Exercise directions
There is a line containing "total: 401.74 -> 402.54" in the entries below. Repeat that line and every line after it exactly, and nothing more.

Change detection outputs:
:::

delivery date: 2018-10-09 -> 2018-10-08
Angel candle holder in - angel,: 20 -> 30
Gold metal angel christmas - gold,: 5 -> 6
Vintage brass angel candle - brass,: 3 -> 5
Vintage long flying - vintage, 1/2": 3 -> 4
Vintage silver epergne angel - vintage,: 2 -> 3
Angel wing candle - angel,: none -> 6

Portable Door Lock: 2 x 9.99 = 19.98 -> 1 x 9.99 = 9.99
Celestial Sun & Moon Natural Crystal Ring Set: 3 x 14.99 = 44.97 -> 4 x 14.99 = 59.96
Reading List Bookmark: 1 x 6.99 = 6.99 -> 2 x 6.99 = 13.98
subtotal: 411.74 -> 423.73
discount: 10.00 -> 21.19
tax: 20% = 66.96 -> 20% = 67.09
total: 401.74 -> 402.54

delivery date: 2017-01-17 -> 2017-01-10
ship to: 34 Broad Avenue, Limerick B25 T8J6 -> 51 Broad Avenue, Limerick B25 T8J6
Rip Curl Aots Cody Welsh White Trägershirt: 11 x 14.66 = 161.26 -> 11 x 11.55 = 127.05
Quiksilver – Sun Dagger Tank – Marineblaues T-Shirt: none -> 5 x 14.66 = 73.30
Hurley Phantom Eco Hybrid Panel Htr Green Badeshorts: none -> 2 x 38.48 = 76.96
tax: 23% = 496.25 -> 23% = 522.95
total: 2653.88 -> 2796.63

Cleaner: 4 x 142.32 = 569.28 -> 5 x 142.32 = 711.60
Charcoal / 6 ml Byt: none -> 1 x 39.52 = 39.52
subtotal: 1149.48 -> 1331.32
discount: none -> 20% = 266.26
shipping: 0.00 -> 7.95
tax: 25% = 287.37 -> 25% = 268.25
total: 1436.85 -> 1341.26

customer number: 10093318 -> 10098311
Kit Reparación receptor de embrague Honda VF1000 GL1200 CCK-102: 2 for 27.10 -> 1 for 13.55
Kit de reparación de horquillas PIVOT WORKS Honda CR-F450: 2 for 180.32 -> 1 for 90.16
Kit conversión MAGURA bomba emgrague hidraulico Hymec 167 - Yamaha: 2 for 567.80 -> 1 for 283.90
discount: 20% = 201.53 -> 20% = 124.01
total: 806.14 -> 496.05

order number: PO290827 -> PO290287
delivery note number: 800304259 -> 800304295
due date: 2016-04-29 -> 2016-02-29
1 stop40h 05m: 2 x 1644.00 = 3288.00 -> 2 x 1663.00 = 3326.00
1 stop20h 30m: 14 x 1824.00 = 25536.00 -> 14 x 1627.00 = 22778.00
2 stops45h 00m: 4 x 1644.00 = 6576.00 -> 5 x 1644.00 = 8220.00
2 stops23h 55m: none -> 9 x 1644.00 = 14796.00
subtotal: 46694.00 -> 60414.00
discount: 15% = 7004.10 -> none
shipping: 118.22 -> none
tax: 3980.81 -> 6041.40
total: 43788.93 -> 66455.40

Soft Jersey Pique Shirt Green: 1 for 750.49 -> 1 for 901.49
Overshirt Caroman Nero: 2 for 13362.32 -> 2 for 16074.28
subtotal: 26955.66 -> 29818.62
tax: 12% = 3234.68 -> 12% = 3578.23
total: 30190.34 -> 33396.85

:::

Response to the exercise
total: 401.74 -> 402.54

delivery date: 2017-01-17 -> 2017-01-10
ship to: 34 Broad Avenue, Limerick B25 T8J6 -> 51 Broad Avenue, Limerick B25 T8J6
Rip Curl Aots Cody Welsh White Trägershirt: 11 x 14.66 = 161.26 -> 11 x 11.55 = 127.05
Quiksilver – Sun Dagger Tank – Marineblaues T-Shirt: none -> 5 x 14.66 = 73.30
Hurley Phantom Eco Hybrid Panel Htr Green Badeshorts: none -> 2 x 38.48 = 76.96
tax: 23% = 496.25 -> 23% = 522.95
total: 2653.88 -> 2796.63

Cleaner: 4 x 142.32 = 569.28 -> 5 x 142.32 = 711.60
Charcoal / 6 ml Byt: none -> 1 x 39.52 = 39.52
subtotal: 1149.48 -> 1331.32
discount: none -> 20% = 266.26
shipping: 0.00 -> 7.95
tax: 25% = 287.37 -> 25% = 268.25
total: 1436.85 -> 1341.26

customer number: 10093318 -> 10098311
Kit Reparación receptor de embrague Honda VF1000 GL1200 CCK-102: 2 for 27.10 -> 1 for 13.55
Kit de reparación de horquillas PIVOT WORKS Honda CR-F450: 2 for 180.32 -> 1 for 90.16
Kit conversión MAGURA bomba emgrague hidraulico Hymec 167 - Yamaha: 2 for 567.80 -> 1 for 283.90
discount: 20% = 201.53 -> 20% = 124.01
total: 806.14 -> 496.05

order number: PO290827 -> PO290287
delivery note number: 800304259 -> 800304295
due date: 2016-04-29 -> 2016-02-29
1 stop40h 05m: 2 x 1644.00 = 3288.00 -> 2 x 1663.00 = 3326.00
1 stop20h 30m: 14 x 1824.00 = 25536.00 -> 14 x 1627.00 = 22778.00
2 stops45h 00m: 4 x 1644.00 = 6576.00 -> 5 x 1644.00 = 8220.00
2 stops23h 55m: none -> 9 x 1644.00 = 14796.00
subtotal: 46694.00 -> 60414.00
discount: 15% = 7004.10 -> none
shipping: 118.22 -> none
tax: 3980.81 -> 6041.40
total: 43788.93 -> 66455.40

Soft Jersey Pique Shirt Green: 1 for 750.49 -> 1 for 901.49
Overshirt Caroman Nero: 2 for 13362.32 -> 2 for 16074.28
subtotal: 26955.66 -> 29818.62
tax: 12% = 3234.68 -> 12% = 3578.23
total: 30190.34 -> 33396.85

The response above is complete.